Detailed SIFT methodology (step-by-step)

Build scale-space (octaves and scales)
- Convolve the input with Gaussians at increasing sigma values to form progressively blurred images.
- For efficiency, form octaves: downsample the image between octaves and repeat blurring within each octave.
Compute Difference-of-Gaussians (DoG)
- Subtract adjacent Gaussian-blurred images within each octave to produce DoG images (an LoG approximation).
- Repeat across several scales per octave.
Detect scale-space extrema (candidate keypoints)
- For each pixel in each DoG image, compare its value to its 26 neighbors: 8 in the same scale, 9 in the scale above, 9 in the scale below.
- If it is a local maximum or minimum compared to these neighbors, mark it as a candidate keypoint.
Keypoint localization and filtering (brief)
- Fit a local quadratic (Taylor expansion) to refine the location and scale (not detailed in the lecture).
- Discard low-contrast keypoints or those along edges (post-processing details omitted).
Orientation assignment
- For pixels in a region around each keypoint compute gradient magnitude and orientation.
- Form an orientation histogram (0–360°), weight by gradient magnitude (and typically a Gaussian spatial window).
- Select dominant orientation(s): peaks above a threshold determine keypoint orientations; multiple peaks produce multiple oriented keypoints.
Descriptor formation (per keypoint and per orientation)
- Extract a patch around the keypoint scaled to a canonical size (lecture: 16×16).
- Rotate patch so dominant orientation is aligned (rotation normalization).
- Divide patch into a 4×4 grid (cells typically 4×4 pixels for a 16×16 patch).
- For each cell compute an 8-bin orientation histogram, weighted by gradient magnitude (and optionally a spatial Gaussian).
- Concatenate the 16 histograms → 128-D vector.
- Normalize the vector, clamp large values (lecture mentioned clipping threshold), and renormalize to improve illumination invariance.

Practical notes and comparisons

SIFT detects blobs (LoG/DoG), while Harris detects corners; both are useful interest points and are often combined (e.g., Harris keypoints with SIFT descriptors or vice versa).
Local descriptors like HOG and SIFT are template/histogram-based, rely on image derivatives (edges), and tend to be robust, distinctive, and computationally efficient.
These gradient-based descriptors generally operate on intensity (edges) and do not use color information.

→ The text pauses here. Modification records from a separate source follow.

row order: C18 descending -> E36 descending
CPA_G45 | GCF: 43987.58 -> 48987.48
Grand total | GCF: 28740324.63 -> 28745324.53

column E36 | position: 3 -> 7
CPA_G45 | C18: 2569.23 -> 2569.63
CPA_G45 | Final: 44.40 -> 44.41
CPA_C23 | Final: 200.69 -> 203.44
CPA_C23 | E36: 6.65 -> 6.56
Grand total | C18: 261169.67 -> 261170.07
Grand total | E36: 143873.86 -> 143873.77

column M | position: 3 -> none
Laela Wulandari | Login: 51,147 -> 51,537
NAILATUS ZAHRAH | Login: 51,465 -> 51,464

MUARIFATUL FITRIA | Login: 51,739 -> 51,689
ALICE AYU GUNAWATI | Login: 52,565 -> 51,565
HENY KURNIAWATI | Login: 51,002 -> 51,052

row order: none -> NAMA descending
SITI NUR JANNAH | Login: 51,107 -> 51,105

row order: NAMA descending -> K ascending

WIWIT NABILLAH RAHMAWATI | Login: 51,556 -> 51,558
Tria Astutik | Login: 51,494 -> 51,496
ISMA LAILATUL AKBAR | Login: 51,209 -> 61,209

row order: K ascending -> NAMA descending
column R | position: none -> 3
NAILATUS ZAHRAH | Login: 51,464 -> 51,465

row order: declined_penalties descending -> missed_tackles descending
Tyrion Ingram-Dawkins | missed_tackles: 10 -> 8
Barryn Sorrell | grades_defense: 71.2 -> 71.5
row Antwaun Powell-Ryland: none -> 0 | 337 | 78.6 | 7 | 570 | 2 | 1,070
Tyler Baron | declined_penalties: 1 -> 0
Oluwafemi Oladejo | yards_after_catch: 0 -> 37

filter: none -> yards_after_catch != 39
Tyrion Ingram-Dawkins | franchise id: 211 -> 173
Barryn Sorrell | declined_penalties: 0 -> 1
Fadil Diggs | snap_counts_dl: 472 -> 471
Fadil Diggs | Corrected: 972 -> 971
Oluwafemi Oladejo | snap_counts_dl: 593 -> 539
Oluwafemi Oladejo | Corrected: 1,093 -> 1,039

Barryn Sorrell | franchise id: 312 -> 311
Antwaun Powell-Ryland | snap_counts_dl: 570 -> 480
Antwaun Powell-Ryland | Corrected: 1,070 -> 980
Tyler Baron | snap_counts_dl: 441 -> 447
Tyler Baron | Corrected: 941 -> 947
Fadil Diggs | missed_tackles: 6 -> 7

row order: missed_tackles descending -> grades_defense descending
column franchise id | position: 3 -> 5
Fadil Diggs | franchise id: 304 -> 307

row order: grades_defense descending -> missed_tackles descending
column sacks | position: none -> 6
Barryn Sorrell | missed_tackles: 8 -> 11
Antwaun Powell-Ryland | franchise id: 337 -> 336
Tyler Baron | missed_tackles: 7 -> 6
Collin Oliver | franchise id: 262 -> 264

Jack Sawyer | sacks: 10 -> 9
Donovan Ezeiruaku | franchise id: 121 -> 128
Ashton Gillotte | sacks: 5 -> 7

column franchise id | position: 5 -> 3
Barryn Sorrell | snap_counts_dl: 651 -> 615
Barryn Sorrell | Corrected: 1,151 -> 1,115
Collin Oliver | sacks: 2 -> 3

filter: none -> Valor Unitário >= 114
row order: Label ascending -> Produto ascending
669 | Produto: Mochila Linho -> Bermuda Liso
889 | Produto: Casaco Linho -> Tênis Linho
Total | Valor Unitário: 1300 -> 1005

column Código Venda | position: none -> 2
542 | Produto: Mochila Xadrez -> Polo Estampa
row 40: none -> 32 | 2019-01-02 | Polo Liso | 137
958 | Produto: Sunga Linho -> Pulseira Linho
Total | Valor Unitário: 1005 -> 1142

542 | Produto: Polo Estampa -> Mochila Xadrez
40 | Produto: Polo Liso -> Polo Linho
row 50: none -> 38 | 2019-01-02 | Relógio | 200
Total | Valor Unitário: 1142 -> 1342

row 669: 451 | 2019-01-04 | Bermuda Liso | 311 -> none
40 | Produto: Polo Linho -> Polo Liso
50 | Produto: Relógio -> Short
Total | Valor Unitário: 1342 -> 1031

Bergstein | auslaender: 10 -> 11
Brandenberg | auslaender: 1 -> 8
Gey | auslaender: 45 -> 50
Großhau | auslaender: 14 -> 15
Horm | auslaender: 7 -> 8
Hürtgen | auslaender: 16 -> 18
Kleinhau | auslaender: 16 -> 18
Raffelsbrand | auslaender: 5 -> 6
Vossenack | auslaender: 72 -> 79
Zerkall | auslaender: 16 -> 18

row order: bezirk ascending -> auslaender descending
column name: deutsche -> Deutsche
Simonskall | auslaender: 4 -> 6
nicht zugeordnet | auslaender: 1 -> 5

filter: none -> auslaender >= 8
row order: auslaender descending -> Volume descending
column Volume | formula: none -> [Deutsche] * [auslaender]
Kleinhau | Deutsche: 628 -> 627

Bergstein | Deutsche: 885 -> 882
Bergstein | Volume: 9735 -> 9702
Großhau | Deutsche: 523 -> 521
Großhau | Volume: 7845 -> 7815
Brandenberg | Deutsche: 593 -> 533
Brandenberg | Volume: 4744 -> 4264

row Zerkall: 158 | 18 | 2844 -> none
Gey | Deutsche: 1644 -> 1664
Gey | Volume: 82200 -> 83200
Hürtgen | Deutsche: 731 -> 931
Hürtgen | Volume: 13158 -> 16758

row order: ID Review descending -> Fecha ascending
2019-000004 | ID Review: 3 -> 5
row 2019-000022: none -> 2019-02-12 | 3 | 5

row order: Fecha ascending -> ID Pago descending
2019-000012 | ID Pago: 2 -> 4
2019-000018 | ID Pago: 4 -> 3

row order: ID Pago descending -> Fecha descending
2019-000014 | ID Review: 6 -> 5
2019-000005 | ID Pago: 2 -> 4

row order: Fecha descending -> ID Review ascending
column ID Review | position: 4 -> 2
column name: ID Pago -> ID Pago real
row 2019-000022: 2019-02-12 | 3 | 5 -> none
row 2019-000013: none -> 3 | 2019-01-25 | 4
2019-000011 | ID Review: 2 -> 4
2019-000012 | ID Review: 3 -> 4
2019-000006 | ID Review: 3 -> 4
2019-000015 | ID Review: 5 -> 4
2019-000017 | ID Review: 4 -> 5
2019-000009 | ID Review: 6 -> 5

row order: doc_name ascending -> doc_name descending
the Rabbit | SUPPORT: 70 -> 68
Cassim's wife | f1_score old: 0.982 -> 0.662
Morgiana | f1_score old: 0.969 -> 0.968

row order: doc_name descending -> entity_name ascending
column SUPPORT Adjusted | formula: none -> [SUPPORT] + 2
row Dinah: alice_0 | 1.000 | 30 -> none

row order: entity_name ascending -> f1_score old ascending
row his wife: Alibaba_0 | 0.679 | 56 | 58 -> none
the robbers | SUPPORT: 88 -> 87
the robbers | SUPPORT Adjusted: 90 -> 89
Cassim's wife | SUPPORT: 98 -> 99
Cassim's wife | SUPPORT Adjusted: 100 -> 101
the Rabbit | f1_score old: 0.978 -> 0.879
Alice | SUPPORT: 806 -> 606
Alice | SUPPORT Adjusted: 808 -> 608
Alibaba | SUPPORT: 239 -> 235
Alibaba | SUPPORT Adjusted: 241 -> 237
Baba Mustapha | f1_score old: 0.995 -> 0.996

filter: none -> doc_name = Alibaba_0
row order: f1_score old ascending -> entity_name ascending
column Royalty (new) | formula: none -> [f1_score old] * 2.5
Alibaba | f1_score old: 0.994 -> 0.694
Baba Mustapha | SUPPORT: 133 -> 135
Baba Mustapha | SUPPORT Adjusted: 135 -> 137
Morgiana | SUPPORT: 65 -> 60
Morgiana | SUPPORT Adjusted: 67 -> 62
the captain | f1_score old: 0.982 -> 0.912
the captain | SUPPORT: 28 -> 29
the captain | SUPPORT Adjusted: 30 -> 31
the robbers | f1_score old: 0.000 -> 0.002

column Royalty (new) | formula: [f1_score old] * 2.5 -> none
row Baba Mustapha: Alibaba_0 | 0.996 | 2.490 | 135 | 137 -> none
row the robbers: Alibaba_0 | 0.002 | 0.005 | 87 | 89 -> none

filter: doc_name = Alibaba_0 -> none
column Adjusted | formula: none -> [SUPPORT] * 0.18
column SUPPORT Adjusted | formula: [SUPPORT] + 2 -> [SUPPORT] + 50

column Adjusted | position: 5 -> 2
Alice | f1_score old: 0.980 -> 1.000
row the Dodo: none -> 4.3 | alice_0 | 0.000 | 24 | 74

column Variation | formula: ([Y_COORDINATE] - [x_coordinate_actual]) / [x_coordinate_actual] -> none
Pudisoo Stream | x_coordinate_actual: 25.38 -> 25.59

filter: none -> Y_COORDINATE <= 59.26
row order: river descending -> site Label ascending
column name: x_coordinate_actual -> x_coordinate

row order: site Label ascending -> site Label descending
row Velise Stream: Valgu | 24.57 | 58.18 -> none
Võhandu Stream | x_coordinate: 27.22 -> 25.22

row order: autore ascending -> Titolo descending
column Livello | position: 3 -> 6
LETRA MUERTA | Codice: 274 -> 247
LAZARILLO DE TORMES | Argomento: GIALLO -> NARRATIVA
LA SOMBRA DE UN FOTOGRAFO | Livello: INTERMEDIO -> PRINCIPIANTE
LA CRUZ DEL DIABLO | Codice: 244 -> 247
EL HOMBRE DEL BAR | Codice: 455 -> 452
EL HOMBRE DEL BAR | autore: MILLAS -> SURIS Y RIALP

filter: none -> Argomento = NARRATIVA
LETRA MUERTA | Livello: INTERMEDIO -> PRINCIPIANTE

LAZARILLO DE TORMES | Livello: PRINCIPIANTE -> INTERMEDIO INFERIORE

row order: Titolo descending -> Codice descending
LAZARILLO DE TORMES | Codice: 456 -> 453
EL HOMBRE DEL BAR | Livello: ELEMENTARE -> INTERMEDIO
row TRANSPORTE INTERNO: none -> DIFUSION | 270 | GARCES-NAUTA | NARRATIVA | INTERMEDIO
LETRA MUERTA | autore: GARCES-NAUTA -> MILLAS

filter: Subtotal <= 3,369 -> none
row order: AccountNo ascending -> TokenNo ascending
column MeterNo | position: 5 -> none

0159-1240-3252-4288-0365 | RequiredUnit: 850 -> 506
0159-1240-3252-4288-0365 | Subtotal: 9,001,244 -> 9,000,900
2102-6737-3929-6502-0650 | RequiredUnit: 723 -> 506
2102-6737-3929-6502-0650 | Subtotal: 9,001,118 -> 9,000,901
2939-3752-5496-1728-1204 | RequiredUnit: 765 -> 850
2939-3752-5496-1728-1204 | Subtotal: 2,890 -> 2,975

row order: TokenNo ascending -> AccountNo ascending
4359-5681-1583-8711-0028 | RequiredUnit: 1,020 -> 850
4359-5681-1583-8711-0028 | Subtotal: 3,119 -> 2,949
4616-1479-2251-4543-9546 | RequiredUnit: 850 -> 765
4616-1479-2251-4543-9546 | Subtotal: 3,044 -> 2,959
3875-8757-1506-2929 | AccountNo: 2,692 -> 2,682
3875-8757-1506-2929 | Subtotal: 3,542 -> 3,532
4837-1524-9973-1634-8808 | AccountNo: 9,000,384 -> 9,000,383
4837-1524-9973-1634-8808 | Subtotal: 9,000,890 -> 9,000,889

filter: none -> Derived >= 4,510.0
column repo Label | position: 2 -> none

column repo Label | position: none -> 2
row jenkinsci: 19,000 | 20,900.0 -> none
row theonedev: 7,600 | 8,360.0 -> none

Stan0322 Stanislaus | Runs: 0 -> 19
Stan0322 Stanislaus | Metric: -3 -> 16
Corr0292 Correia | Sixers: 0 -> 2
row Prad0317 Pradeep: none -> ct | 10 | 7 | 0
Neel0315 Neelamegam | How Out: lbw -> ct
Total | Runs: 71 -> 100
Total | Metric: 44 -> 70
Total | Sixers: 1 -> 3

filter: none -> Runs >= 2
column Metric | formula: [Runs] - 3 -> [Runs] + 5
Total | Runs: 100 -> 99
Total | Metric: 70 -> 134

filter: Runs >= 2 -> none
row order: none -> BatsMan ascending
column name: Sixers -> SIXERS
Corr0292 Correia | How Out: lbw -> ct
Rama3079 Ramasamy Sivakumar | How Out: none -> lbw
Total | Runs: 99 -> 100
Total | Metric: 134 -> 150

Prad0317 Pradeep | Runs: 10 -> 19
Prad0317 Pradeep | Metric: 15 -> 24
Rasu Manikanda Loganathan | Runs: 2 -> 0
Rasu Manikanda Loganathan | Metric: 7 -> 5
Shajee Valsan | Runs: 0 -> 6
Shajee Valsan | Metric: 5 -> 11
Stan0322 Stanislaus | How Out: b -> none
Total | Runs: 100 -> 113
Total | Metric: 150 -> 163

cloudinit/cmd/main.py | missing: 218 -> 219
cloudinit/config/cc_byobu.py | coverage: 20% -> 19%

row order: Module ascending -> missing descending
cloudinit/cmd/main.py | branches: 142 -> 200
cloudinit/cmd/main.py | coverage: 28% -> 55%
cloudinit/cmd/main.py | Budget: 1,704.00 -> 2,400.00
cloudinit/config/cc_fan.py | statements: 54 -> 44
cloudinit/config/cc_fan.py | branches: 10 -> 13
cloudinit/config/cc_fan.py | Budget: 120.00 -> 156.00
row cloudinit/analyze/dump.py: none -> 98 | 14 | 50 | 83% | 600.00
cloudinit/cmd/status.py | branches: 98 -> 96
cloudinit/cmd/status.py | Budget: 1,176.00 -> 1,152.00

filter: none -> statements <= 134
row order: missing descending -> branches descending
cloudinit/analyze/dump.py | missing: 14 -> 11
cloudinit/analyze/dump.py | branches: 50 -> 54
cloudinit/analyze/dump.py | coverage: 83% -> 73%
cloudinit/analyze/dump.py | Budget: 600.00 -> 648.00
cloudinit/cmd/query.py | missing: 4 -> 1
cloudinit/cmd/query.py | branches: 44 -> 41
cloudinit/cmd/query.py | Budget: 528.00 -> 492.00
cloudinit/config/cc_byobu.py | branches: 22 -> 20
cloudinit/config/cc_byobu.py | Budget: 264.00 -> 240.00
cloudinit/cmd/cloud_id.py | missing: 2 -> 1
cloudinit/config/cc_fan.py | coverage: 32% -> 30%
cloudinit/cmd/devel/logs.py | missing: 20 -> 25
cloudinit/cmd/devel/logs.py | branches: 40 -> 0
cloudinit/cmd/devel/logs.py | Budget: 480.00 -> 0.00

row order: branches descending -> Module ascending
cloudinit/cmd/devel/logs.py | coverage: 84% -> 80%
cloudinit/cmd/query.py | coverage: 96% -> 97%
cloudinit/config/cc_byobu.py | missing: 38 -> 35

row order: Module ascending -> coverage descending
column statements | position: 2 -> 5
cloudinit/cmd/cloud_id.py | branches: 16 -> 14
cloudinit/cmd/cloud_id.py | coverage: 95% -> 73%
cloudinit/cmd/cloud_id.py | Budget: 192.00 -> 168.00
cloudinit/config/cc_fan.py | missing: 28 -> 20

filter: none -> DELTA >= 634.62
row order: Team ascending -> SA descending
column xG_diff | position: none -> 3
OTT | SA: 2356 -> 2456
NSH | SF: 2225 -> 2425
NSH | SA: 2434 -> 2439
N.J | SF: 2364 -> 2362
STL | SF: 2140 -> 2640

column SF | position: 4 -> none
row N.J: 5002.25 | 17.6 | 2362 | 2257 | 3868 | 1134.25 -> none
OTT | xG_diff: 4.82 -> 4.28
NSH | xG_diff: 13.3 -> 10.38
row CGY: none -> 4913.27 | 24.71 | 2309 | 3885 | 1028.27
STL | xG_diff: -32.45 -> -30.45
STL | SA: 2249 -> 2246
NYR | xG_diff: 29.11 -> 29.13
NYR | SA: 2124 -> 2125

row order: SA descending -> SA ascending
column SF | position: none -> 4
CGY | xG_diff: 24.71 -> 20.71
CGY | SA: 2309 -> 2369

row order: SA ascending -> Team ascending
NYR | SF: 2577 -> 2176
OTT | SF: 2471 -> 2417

Speakers / sources mentioned

Course lecturer (CAP5415 instructor delivering the lecture)
Dr. David G. Lowe — author of the original SIFT paper (referenced as “Dr Lo” in the transcript)
Students/questions: Zai (asked about point meanings), Brett (mentioned in transcript)
Methods/sources referenced: Harris corner detector, HOG, Laplacian-of-Gaussian (LoG / “Mexican hat”), Difference-of-Gaussians (DoG) approximation

Key takeaways

SIFT provides scale- and rotation-invariant keypoints and distinctive 128-D descriptors built from gradient histograms.
DoG approximates the computationally expensive LoG, enabling efficient multi-scale blob detection.
Orientation assignment and descriptor normalization/clipping are critical steps for achieving invariance and robustness.